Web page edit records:
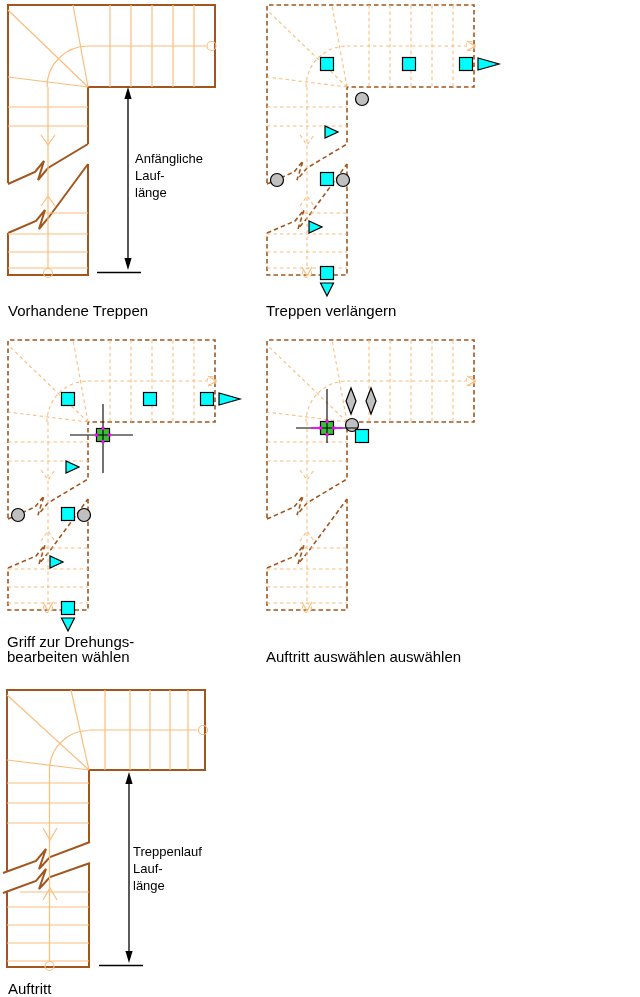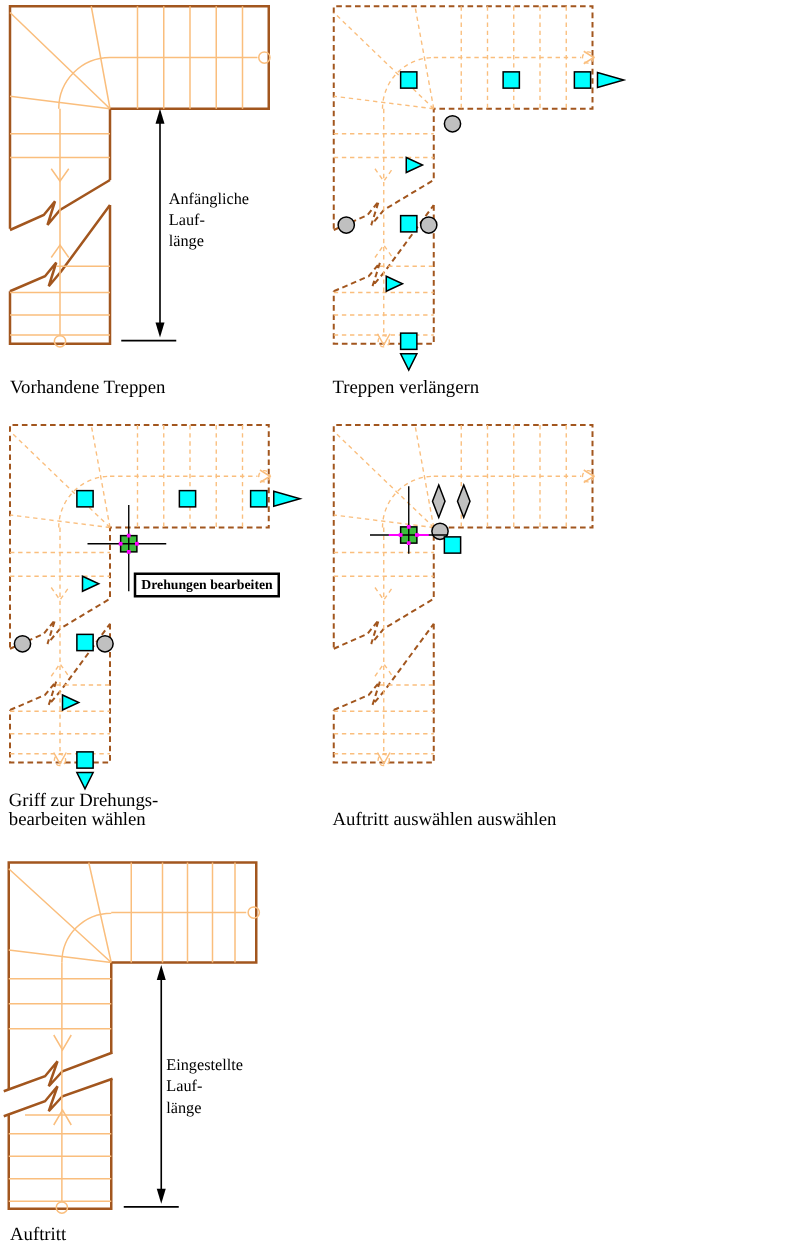"Anfängliche" #canvas { font-family: Liberation Serif, serif -> Liberation Sans, sans-serif }
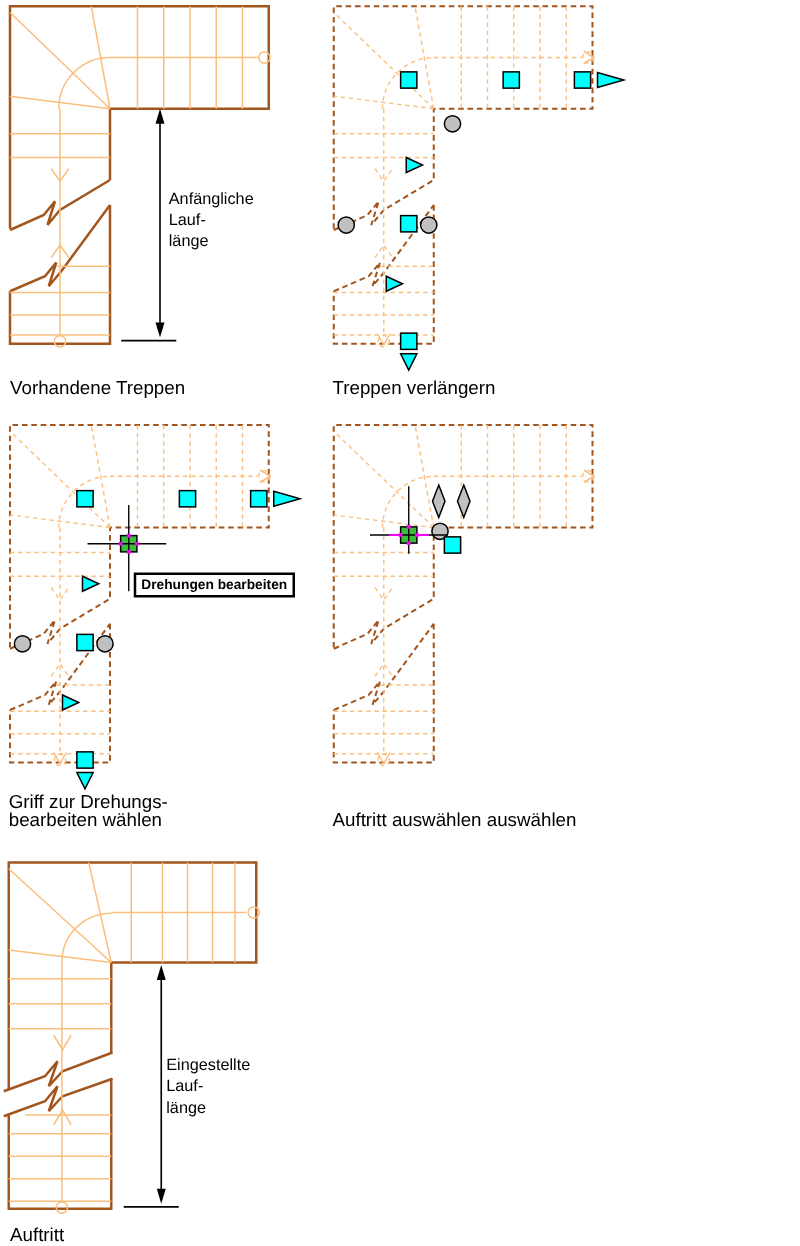"Drehungen bearbeiten" div.tooltip { html: <div>Drehungen bearbeiten</div> -> none }
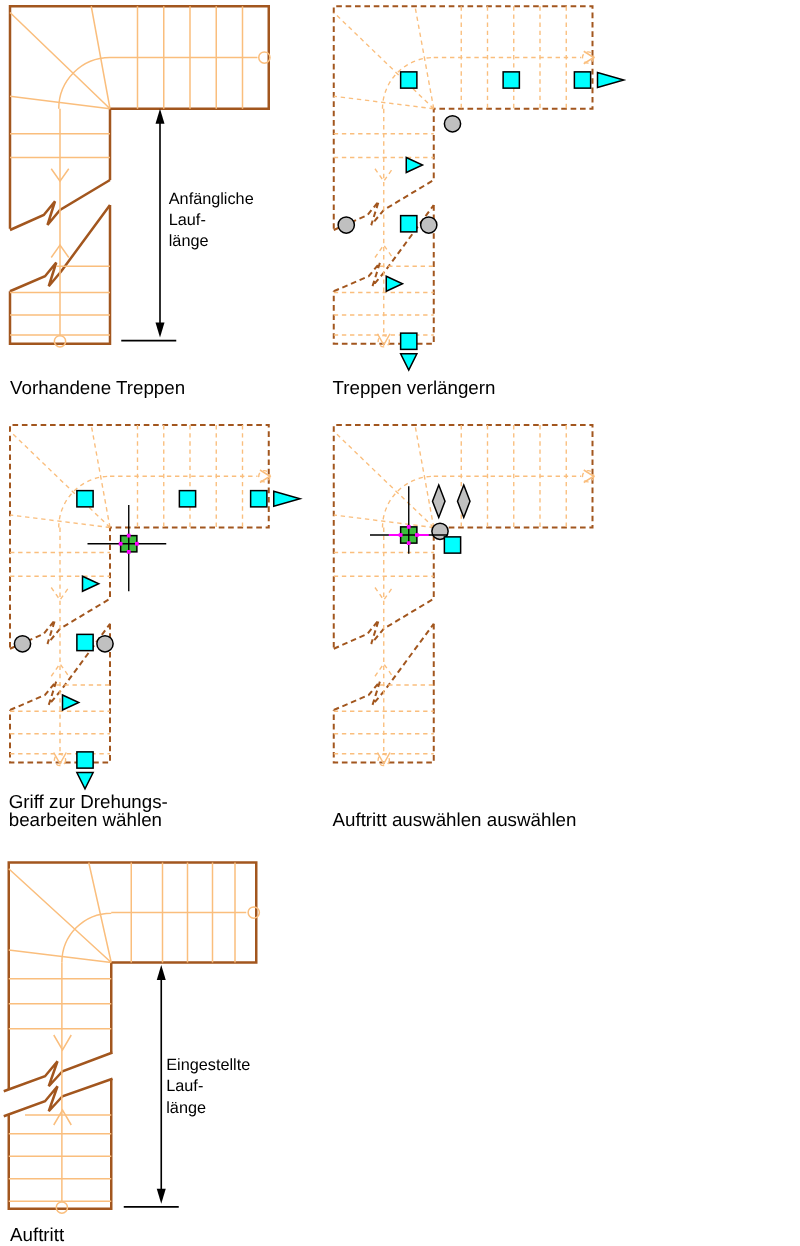"Eingestellte" div { text: Eingestellte -> Treppenlauf }
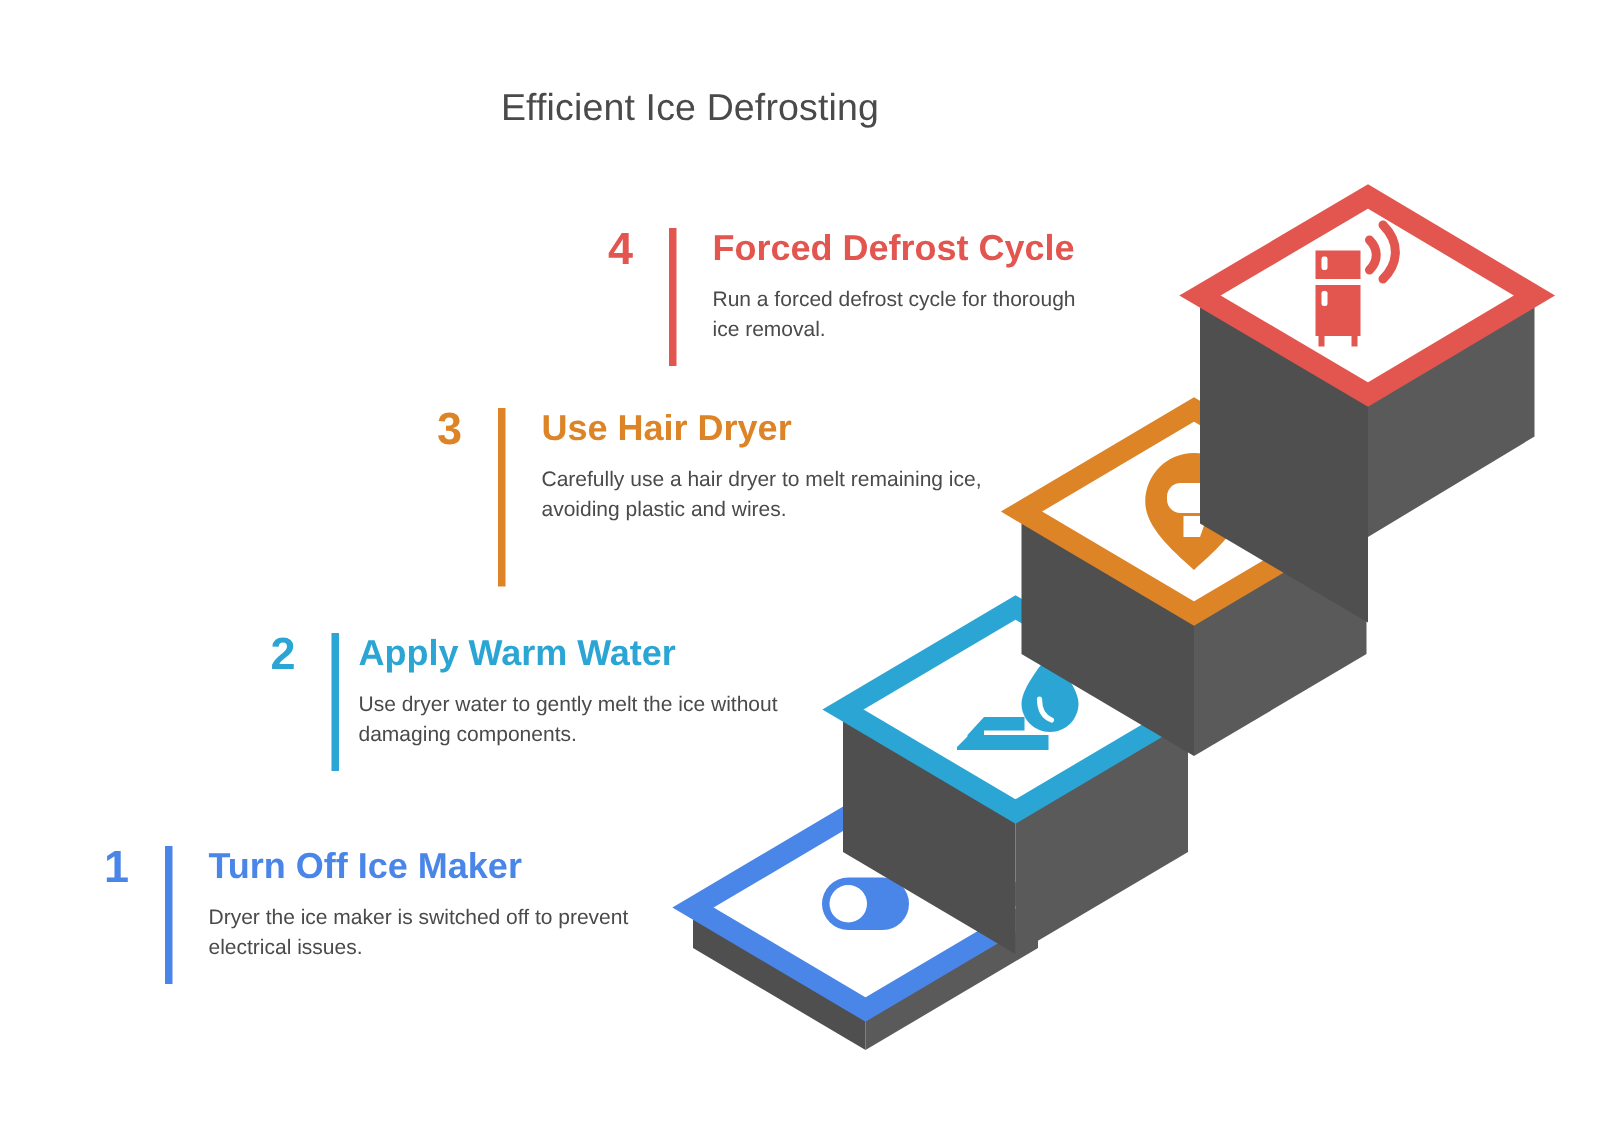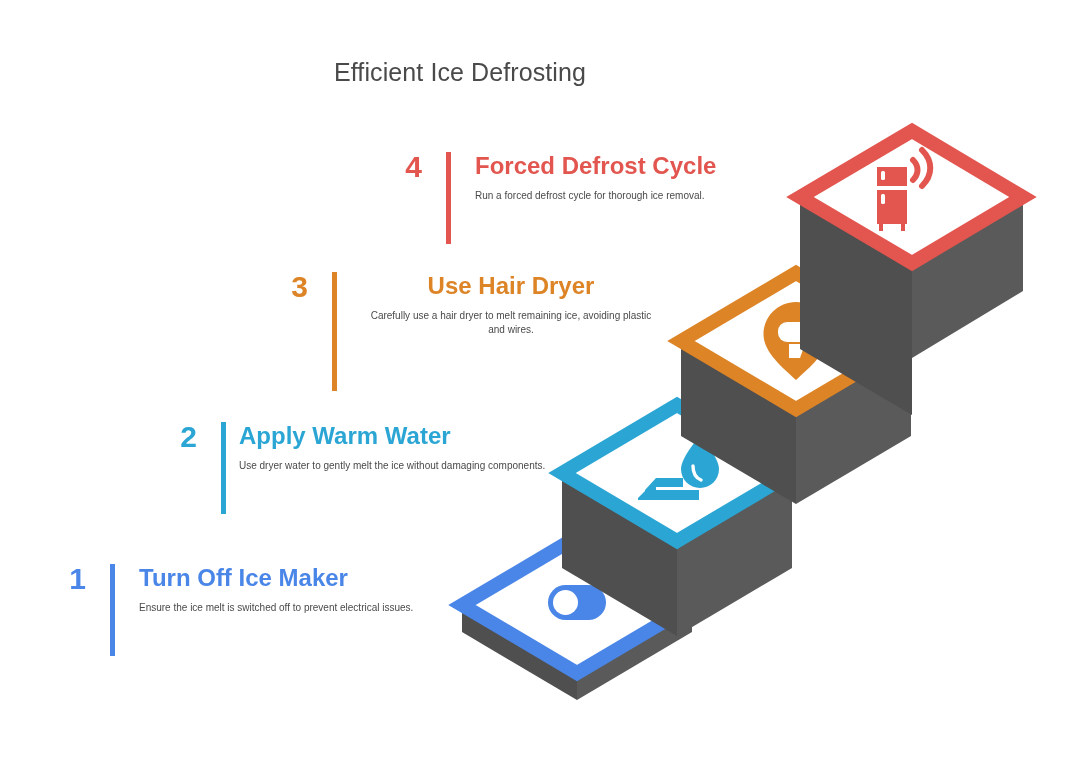"Run a forced defrost cycle" .step-text .desc { font-size: 10px -> 14px }
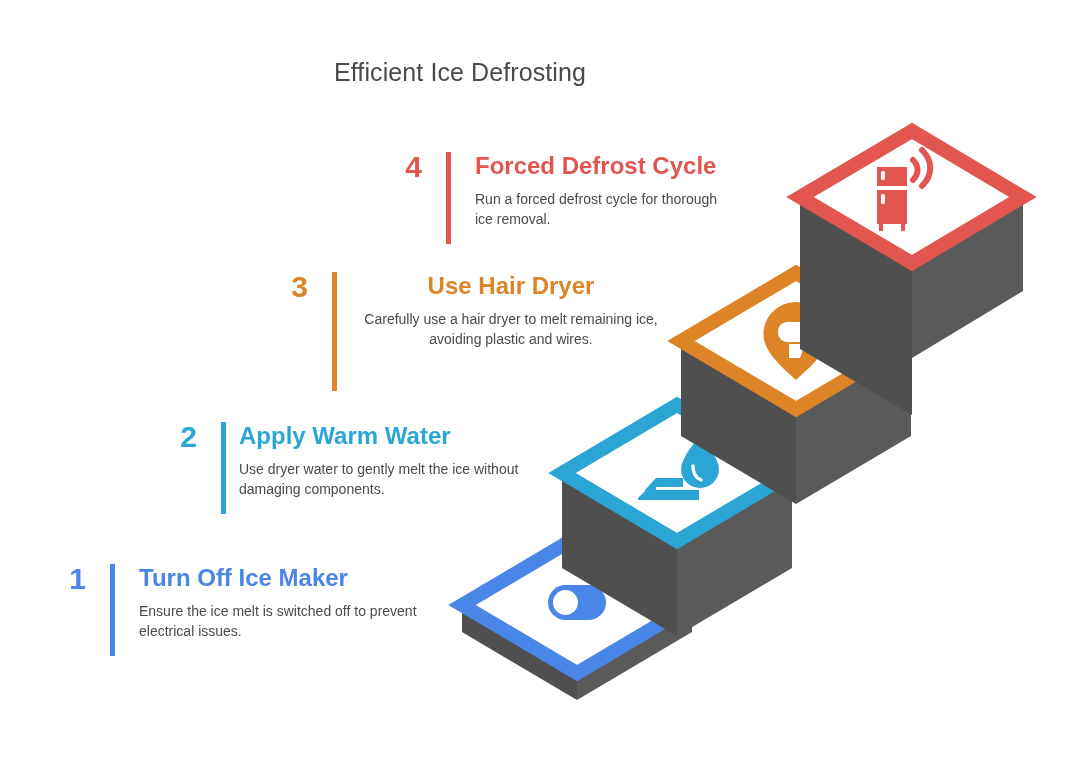"Use Hair Dryer" #step-text-3 .body { text-align: center -> none }
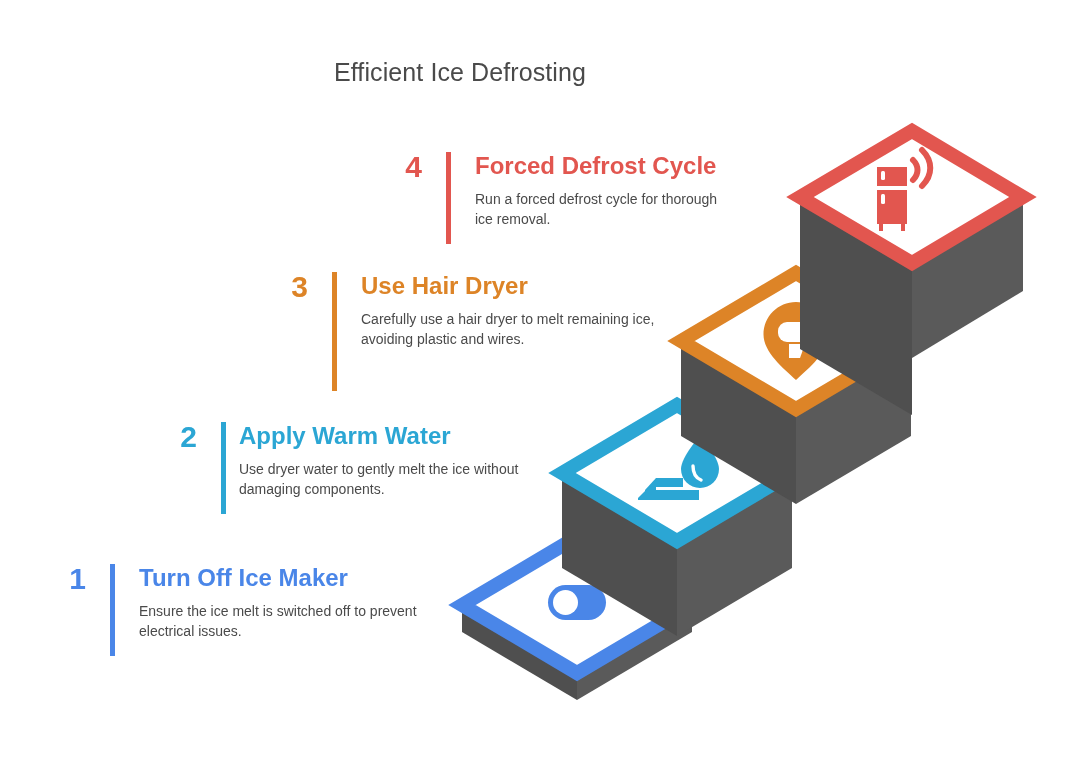"Ensure the ice melt is" p.desc { text: Ensure the ice melt -> Dryer the ice maker }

Assignment | Starting at the line with "html: <div>Drehungen bearbeiten</div>", reproduce exactly each line through the end of the entries, including the first and the last, and skip the pictures.

Worked solution |
"Drehungen bearbeiten" div.tooltip { html: <div>Drehungen bearbeiten</div> -> none }
"Eingestellte" div { text: Eingestellte -> Treppenlauf }
"Run a forced defrost cycle" .step-text .desc { font-size: 10px -> 14px }
"Use Hair Dryer" #step-text-3 .body { text-align: center -> none }
"Ensure the ice melt is" p.desc { text: Ensure the ice melt -> Dryer the ice maker }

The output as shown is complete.